On ne saura jamais si Tinky Winky, le Teletubby mauve qui se promène avec un sac à main, est gai. Mais on sait maintenant avec certitude qu'Albus Dumbledore, le directeur de Poudlard, l'école des sorciers que fréquente Harry Potter, l'est.

La révélation est sortie de la bouche même de l'auteur J.K. Rowlings lors d'une lecture publique à Carnegie Hall vendredi. À un fan qui lui demandait si Dumbledore, le vieux sage et mentor de Harry avait déjà été amoureux, elle a répondu: «Pour être franche avec vous, j'ai toujours pensé que Dumbledore était gai.» Et c'était parti!Après l'ovation de la salle, la nouvelle de l'orientation sexuelle d'un vieux barbu d'un âge surréaliste frôlant 1000 ans et n'ayant jamais existé, sauf dans la tête de J.K. Rowlings, a fait le tour du monde et la manchette de CNN. Les réactions de l'opinion publique ont été nombreuses et diverses.

Certains lobbys gais ont été ravis, d'autant plus que Dumbledore est un personnage gentil et attachant. D'autres n'ont pas apprécié le manque de courage d'un auteur qui a attendu la fin complète de sa série pour lancer une info qui aurait peut-être pu nuire à ses ventes.

L'argument ne manque pas de pertinence même si Rowlings s'est toujours fait un devoir de prêcher la tolérance et d'inclure dans ses bouquins des personnages issus de toutes les races et de toutes les classes sociales. Mais de toute évidence, elle n'était pas prête à dévoiler d'entrée de jeu l'orientation sexuelle de Dumbledore. Elle a mis 10 ans à le faire. C'était son droit le plus strict. Impossible par contre de ne pas voir dans cette omission, une ruse de marketing.

On passera sous silence les hauts cris des groupes cathos qui, de toute façon, se sont opposés aux aventures de Harry Potter dès le premier tome, sous prétexte qu'on y faisait l'apologie de pratiques dépravées comme la sorcellerie.

Restent les lecteurs ordinaires, des plus jeunes au plus âgés, ceux qui depuis 10 ans suivent les aventures palpitantes de Harry, Hermione et Ron, ceux qui peuvent spéculer pendant des jours sur le caractère d'un personnage en se demandant s'il s'agit d'un vrai méchant ou d'un faux bon.

Ceux-là ont sans doute été étonnés d'apprendre que Dumbledore était gai. Mais est-ce que c'était important qu'ils le sachent? Est-ce que cela va changer quelque chose à leur appréciation des livres de Harry Potter? Le cas échéant, cette information de dernière heure n'est-elle pas de trop?

Personnellement le fait que Dumbledore soit gai ou non ne me fait pas un pli sur la différence.

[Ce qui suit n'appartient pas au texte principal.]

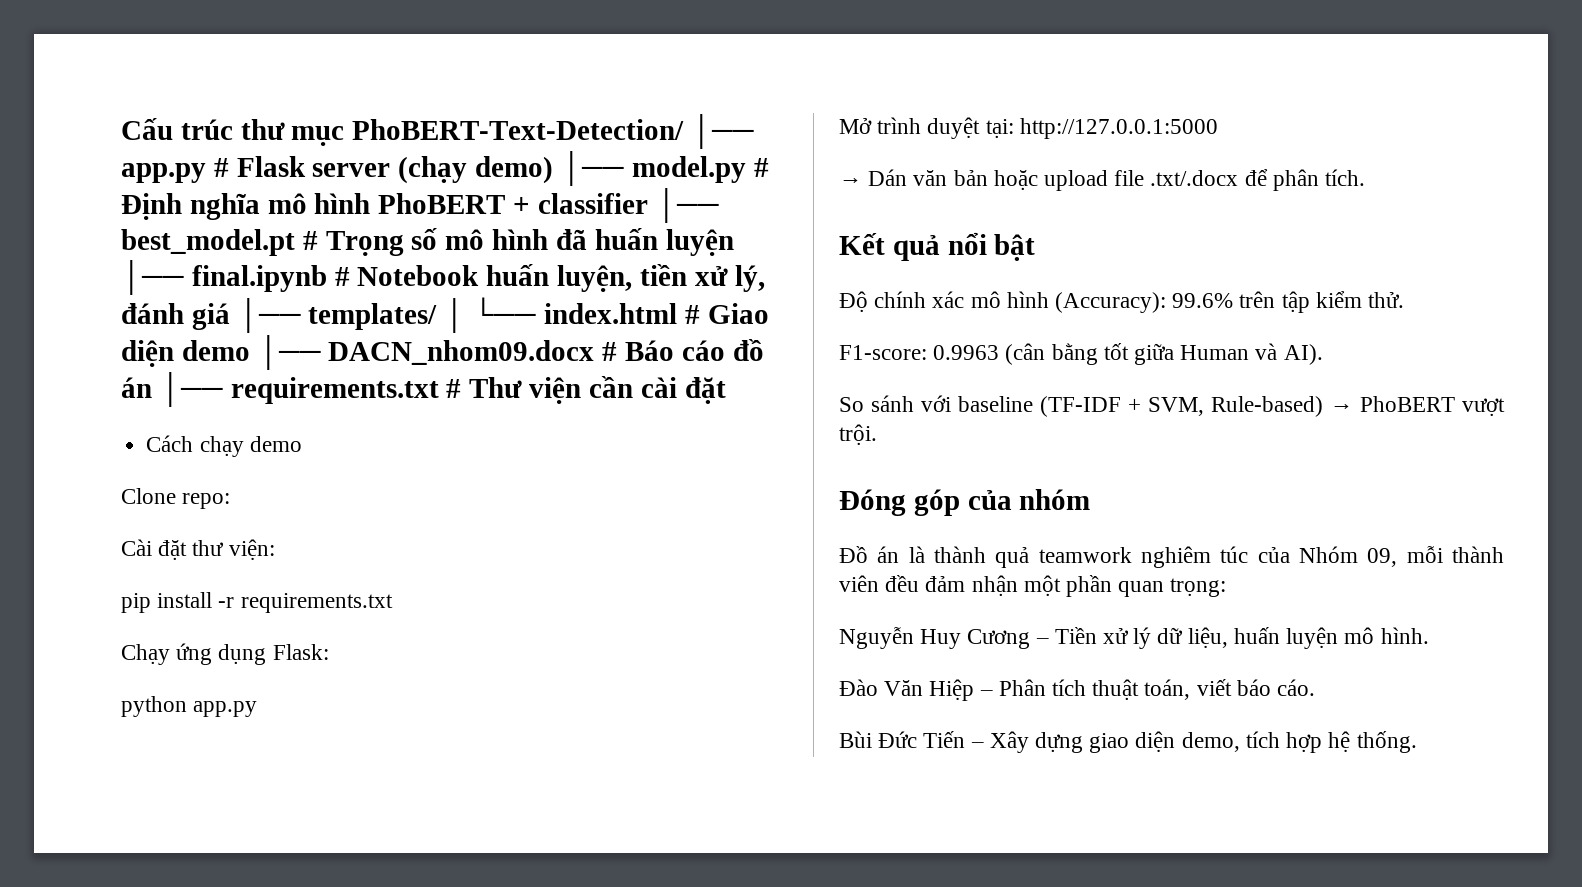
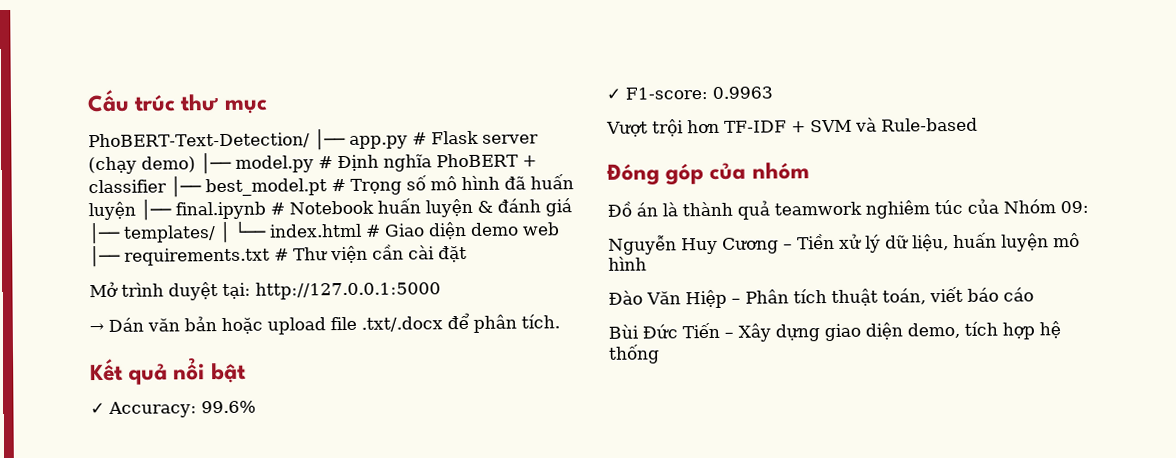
- Cấu trúc thư mục PhoBERT-Text-Detection/ │── app.py # Flask server (chạy demo) │── model.py # Định nghĩa mô hình PhoBERT + classifier │── best_model.pt # Trọng số mô hình đã huấn luyện │── final.ipynb # Notebook huấn luyện, tiền xử lý, đánh giá │── templates/ │ └── index.html # Giao diện demo │── DACN_nhom09.docx # Báo cáo đồ án │── requirements.txt # Thư viện cần cài đặt
+ Cấu trúc thư mục
+ PhoBERT-Text-Detection/ │── app.py # Flask server (chạy demo) │── model.py # Định nghĩa PhoBERT + classifier │── best_model.pt # Trọng số mô hình đã huấn luyện │── final.ipynb # Notebook huấn luyện & đánh giá │── templates/ │ └── index.html # Giao diện demo web │── requirements.txt # Thư viện cần cài đặt
- Cách chạy demo
- Clone repo:
- Cài đặt thư viện:
- pip install -r requirements.txt
- Chạy ứng dụng Flask:
- python app.py
- Độ chính xác mô hình (Accuracy): 99.6% trên tập kiểm thử.
- F1-score: 0.9963 (cân bằng tốt giữa Human và AI).
- So sánh với baseline (TF-IDF + SVM, Rule-based) → PhoBERT vượt trội.
+ ✓ Accuracy: 99.6%
+ ✓ F1-score: 0.9963
+ Vượt trội hơn TF-IDF + SVM và Rule-based
- Đồ án là thành quả teamwork nghiêm túc của Nhóm 09, mỗi thành viên đều đảm nhận một phần quan trọng:
+ Đồ án là thành quả teamwork nghiêm túc của Nhóm 09:
- Nguyễn Huy Cương – Tiền xử lý dữ liệu, huấn luyện mô hình.
+ Nguyễn Huy Cương – Tiền xử lý dữ liệu, huấn luyện mô hình
- Đào Văn Hiệp – Phân tích thuật toán, viết báo cáo.
+ Đào Văn Hiệp – Phân tích thuật toán, viết báo cáo
- Bùi Đức Tiến – Xây dựng giao diện demo, tích hợp hệ thống.
+ Bùi Đức Tiến – Xây dựng giao diện demo, tích hợp hệ thống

En revanche j'ai l'impression que la révélation de son homosexualité n'a rien à voir avec Dumbledore et tout à voir avec Rowlings elle-même et avec son incapacité à lâcher prise. Le paradoxe est d'autant plus grand que c'est Rowlings qui a décidé de son propre chef de mettre un terme aux aventures de Harry Potter. Personne ne lui demandait de le faire.

Au contraire. Tous l'ont suppliée de continuer à écrire. Mais avec l'intelligence qui la caractérise, elle a préféré tiré un trait alors qu'elle était au sommet de sa gloire. La décision était sage mais elle était malheureusement plus facile à dire qu'à faire.

La preuve: depuis qu'elle n'écrit plus, J.K. Rowlings se balade sur toutes les tribunes pour garder ses petits sorciers en vie. Lorsqu'on lui demande ce qui est arrivé à ses personnages, elle se fait un plaisir de le raconter, quitte à saper l'élan de ses fans et à les empêcher d'imaginer par eux-mêmes la suite des aventures de Harry.

Il y a un principe en fiction qui s'appelle une fin ouverte. C'est un principe qui frustre les plus cartésiens qui veulent qu'on leur explique tout, mais qui à mes yeux apparaît comme le plus beau cadeau d'un écrivain à ses lecteurs. Non seulement fait-il confiance à leur intelligence, mais il les invite à voler de leurs propres ailes avec son oeuvre.

En nous racontant ce que sont devenus Harry et Hermione, en nous révélant l'orientation sexuelle de Dumbledore, J.K. Rowlings ne fait pas confiance à notre intelligence. Elle garde le plein contrôle sur son histoire, refusant par le fait même de libérer notre imaginaire. Il y a un remède pour cette maladie: recommencer à écrire.